From the line with "payment method: PayPal -> direct debit" onward, reproduce each line of the entries exactly, ending at the last one, and add nothing.
#### Record excerpts
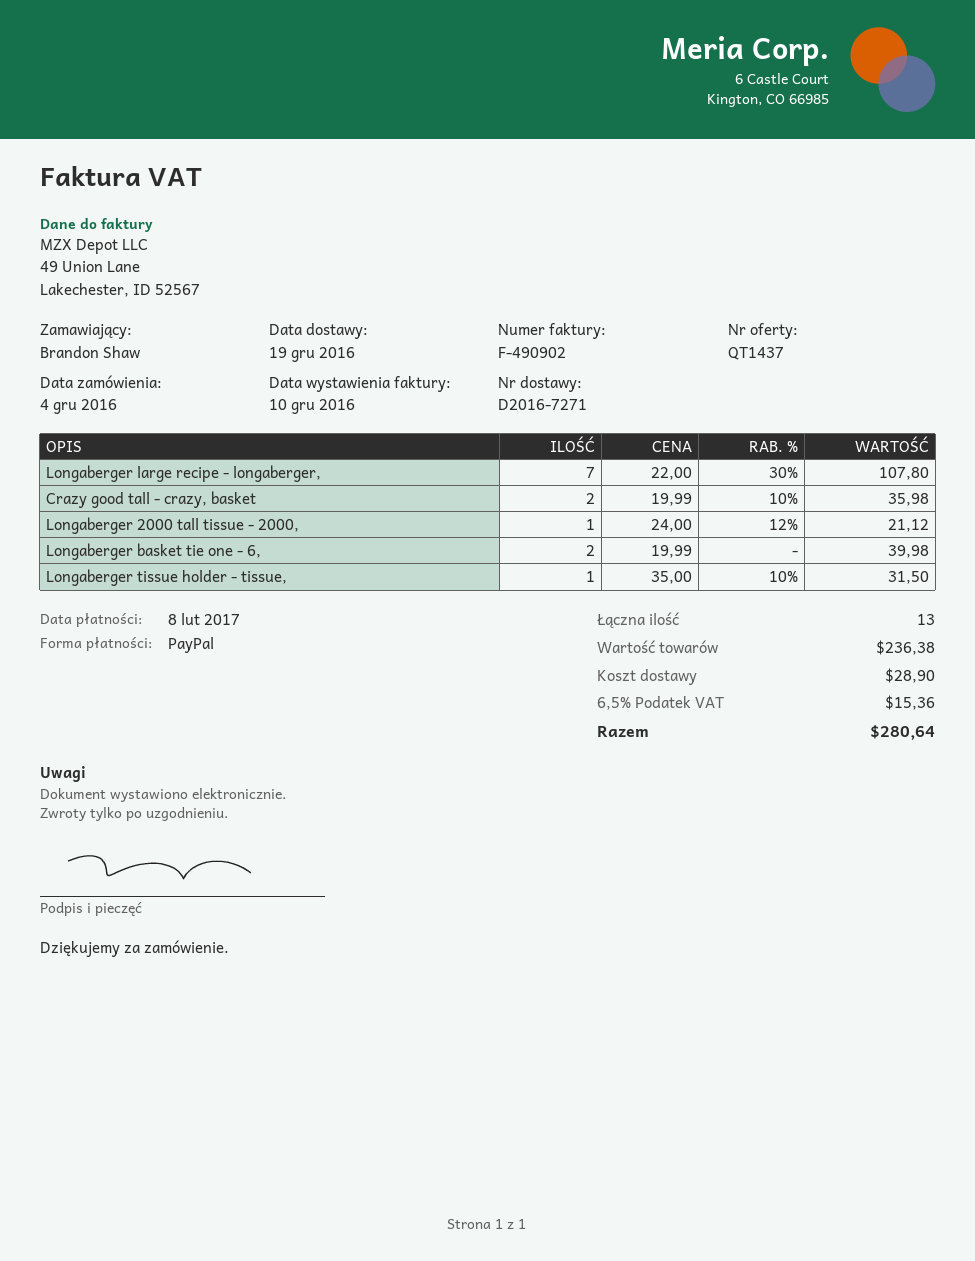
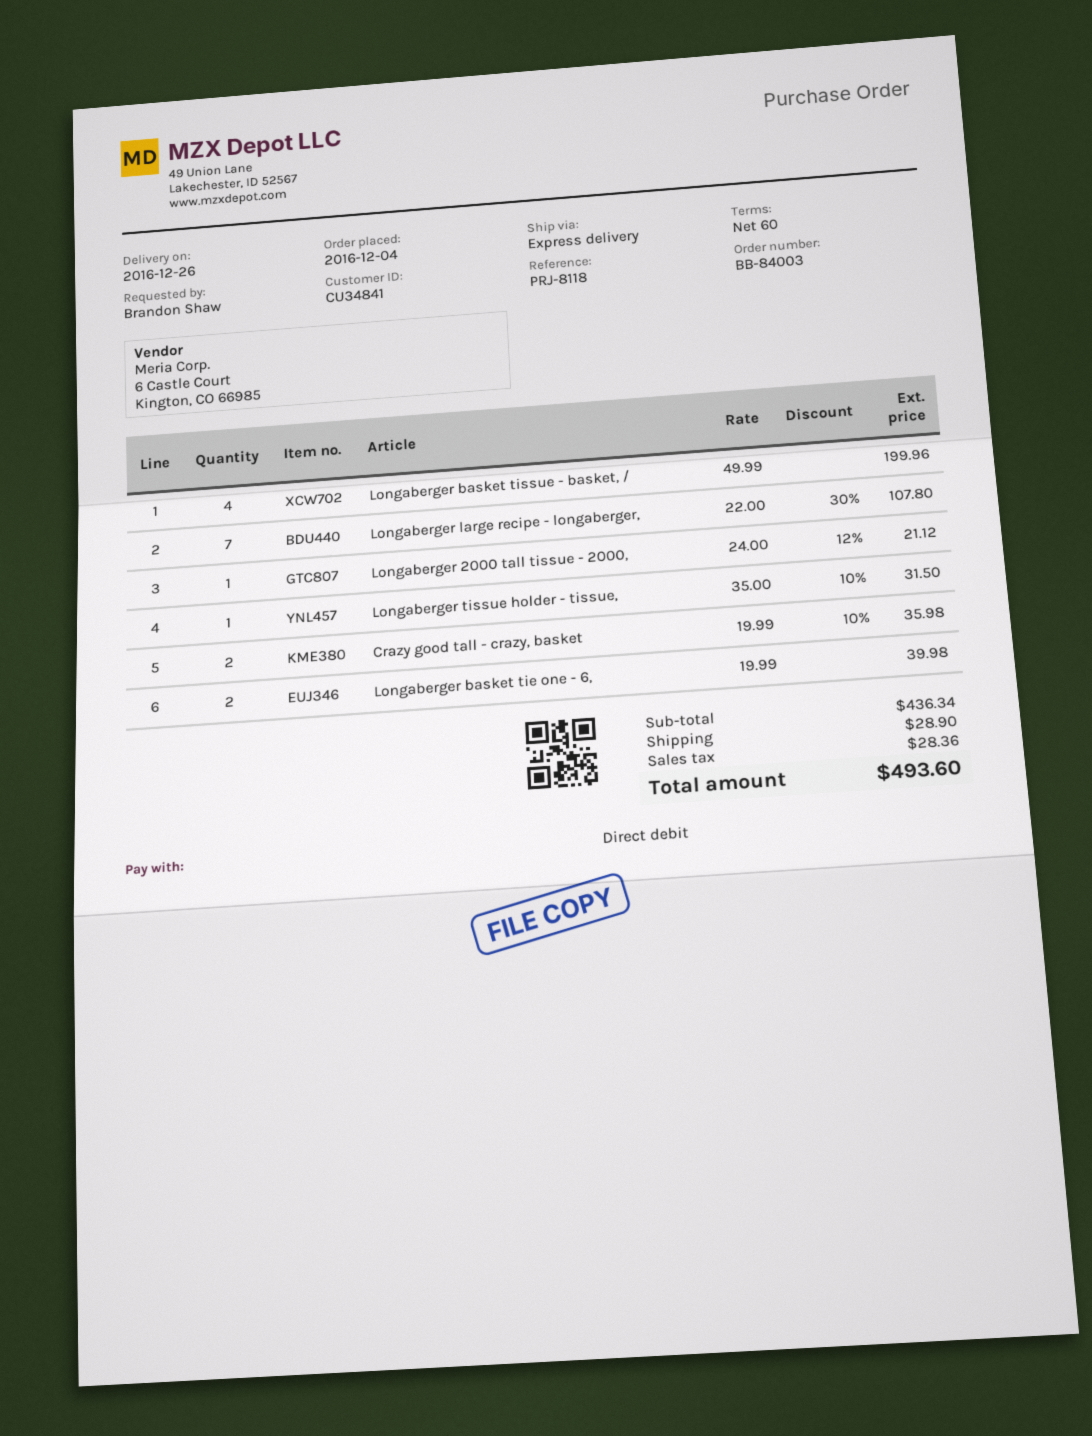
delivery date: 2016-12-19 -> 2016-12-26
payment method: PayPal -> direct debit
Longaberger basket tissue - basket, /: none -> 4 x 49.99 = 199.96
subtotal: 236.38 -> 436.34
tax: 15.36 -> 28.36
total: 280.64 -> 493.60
########
__Task result__:
payment method: PayPal -> direct debit
Longaberger basket tissue - basket, /: none -> 4 x 49.99 = 199.96
subtotal: 236.38 -> 436.34
tax: 15.36 -> 28.36
total: 280.64 -> 493.60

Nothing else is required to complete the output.